Lucile Schmid, créée le 07-09-2025

"J'étais cet été voir une exposition sur le Paris d'Agnès Varda, à savoir le quatorzième arrondissement, et je vous conseille de voir ou revoir ce film magnifique, Cléo de 5 à 7, qui date de 1962, et qui raconte cette promenade dans Paris d'une jeune chanteuse qui attend ses résultats médicaux et qui s'inquiète sur la possibilité d'avoir une maladie grave. Elle se promène donc dans ce quatorzième arrondissement, où elle va faire un certain nombre de rencontres … C'est un film à la fois intime, politique et parisien. Et au parc Montsouris, un inconnu, joué par Antoine Bourseiller, va la réconforter alors même qu'elle a réalisé toute la futilité de son existence à travers cette promenade dans Paris, où aucun de ses amis n'était en mesure, de lui parler profondément de ce qui lui arrivait. Et cette rencontre inopinée est émouvante et unique (car le jeune homme part en Algérie). Elle introduit aussi l’idée que cette façon dont on fait de la politique peut être parfois plus intéressante que le jeu parlementaire."


L’œuvre de Daniel Halévy

Jean-Louis Bourlanges, créée le 07-09-2025

"J’ai beaucoup travaillé cet été sur le XIXème siècle.

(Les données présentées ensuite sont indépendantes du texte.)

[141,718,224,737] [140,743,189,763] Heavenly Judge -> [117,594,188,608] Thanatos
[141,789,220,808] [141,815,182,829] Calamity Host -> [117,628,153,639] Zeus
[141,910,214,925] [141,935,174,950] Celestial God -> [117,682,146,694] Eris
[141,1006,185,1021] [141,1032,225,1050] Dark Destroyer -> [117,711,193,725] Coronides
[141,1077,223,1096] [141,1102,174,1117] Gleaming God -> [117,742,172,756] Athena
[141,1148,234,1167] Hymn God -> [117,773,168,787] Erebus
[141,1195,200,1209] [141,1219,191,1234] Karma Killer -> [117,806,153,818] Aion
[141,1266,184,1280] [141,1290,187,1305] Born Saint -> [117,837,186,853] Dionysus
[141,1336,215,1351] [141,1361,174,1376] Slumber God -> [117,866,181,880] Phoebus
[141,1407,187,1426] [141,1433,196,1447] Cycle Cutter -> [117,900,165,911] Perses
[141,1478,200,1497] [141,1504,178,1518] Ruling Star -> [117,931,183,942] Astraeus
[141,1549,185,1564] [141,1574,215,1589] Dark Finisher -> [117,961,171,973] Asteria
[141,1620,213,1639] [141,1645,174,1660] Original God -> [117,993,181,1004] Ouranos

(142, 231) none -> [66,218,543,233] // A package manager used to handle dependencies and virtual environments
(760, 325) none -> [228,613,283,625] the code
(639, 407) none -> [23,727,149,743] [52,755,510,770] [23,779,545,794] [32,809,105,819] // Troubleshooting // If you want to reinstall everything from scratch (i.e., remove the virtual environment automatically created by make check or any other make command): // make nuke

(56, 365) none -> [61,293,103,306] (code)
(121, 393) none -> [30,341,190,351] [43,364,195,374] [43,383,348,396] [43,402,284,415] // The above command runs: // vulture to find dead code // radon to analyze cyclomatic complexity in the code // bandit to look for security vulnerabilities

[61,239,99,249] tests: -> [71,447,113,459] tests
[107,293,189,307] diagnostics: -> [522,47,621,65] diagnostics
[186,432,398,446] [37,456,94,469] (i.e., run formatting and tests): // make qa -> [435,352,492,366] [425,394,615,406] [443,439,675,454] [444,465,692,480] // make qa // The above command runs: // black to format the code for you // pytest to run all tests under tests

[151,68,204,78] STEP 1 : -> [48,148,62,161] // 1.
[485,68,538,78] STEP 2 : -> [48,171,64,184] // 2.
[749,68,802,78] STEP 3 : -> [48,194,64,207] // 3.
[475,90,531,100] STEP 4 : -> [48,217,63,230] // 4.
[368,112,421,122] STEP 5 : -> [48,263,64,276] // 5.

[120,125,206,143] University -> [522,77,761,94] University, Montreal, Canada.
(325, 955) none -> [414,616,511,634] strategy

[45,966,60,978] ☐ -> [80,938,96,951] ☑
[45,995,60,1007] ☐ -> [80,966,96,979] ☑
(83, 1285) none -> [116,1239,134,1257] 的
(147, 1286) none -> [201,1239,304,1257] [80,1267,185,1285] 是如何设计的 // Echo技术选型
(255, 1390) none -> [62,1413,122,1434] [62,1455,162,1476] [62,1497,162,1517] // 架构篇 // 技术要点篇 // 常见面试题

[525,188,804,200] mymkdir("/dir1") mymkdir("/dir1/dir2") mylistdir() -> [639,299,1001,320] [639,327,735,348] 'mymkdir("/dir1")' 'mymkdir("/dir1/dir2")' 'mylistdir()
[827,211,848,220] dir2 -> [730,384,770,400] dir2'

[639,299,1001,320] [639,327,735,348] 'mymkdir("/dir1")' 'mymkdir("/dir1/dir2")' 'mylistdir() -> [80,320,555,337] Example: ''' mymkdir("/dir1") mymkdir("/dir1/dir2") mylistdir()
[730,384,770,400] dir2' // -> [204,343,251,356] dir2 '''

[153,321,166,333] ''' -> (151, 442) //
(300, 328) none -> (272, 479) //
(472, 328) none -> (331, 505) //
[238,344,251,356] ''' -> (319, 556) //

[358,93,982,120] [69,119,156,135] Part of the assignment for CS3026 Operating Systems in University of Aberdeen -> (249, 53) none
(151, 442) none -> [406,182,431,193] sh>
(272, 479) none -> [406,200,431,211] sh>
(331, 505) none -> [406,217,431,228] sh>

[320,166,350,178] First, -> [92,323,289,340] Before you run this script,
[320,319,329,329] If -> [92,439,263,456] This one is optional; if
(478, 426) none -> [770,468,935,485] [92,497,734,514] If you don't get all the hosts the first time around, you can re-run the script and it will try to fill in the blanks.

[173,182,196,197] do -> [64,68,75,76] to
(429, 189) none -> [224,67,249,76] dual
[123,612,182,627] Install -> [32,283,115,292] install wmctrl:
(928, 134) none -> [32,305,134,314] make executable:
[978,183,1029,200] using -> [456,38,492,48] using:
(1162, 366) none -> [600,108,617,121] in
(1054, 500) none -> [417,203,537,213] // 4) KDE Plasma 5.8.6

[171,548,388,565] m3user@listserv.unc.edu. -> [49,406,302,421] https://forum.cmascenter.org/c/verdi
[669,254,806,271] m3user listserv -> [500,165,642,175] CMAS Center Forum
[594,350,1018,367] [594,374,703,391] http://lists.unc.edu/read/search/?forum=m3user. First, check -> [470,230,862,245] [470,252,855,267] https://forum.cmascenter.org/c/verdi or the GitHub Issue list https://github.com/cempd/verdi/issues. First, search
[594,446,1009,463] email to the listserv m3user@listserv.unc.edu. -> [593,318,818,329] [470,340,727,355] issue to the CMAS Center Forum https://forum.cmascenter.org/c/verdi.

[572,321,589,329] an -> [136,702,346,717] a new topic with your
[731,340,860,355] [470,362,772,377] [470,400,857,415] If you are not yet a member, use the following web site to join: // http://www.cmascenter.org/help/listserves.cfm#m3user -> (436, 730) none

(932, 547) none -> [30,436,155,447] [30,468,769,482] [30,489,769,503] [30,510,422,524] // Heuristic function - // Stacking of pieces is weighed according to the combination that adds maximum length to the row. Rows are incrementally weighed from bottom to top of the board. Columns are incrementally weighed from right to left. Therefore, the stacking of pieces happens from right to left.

Et j’ai relu les livres de Daniel Halévy sur les débuts de la Troisième République. Je vous invite vraiment à relire ces ouvrages. D’abord parce que c’est magnifiquement écrit. Une prose à la fois rigoureuse, poétique, enveloppante, d’une grande qualité. D’autre part, c’est animé d’une très grande générosité à l’égard des responsables politiques, ce qui par les temps qui courent est une rareté bienvenue. Il y a une compréhension et une intelligence profonde, même dans la critique, il n’y a aucune flagornerie, aucune complaisance. Et puis il y a ce personnel politique qui a suivi la guerre franco-prussienne, la défaite, l’inimaginable défaite, et la capacité de ces gens à défendre l’intérêt national, à penser ensemble ce qui les unissait."


Maniac

David Djaïz, créée le 07-09-2025

"Je voudrais vous recommander la lecture d’un livre qui m’a beaucoup impressionné, Maniac, écrit par Benjamin Labatut, un auteur chilien. Il avait déjà publié « Lumières aveugles » il y a quelques années. Le livre ne raconte rien de moins que la naissance de la bombe nucléaire dans le sillage du projet Manhattan, à travers la vie de John von Neumann, qui était un des plus grands esprits du XXème siècle, physicien, mathématicien, l’un des pères de l’informatique moderne et de l’Intelligence Artificielle, avec le supercalculateur Maniac. La partie la plus impressionnante est la troisième partie du livre, dans laquelle il décrit à la manière d’une épopée, l’affrontement entre l’homme et la machine, et plus exactement entre le Coréen Lee Sedol, qui était le plus grand champion de Go de tous les temps, et le système AlphaGo, construit par les équipes de Google DeepMind, qui a infligé à l’homme et à l’humanité une défaite cinglante. Cet événement, pour moi, est le plus grand événement du XXIème siècle, même s’il a reçu un intérêt désinvolte en Europe. Il faut s’y intéresser, il faut lire ce livre, c’est de la grande littérature et c’est extrêmement intéressant."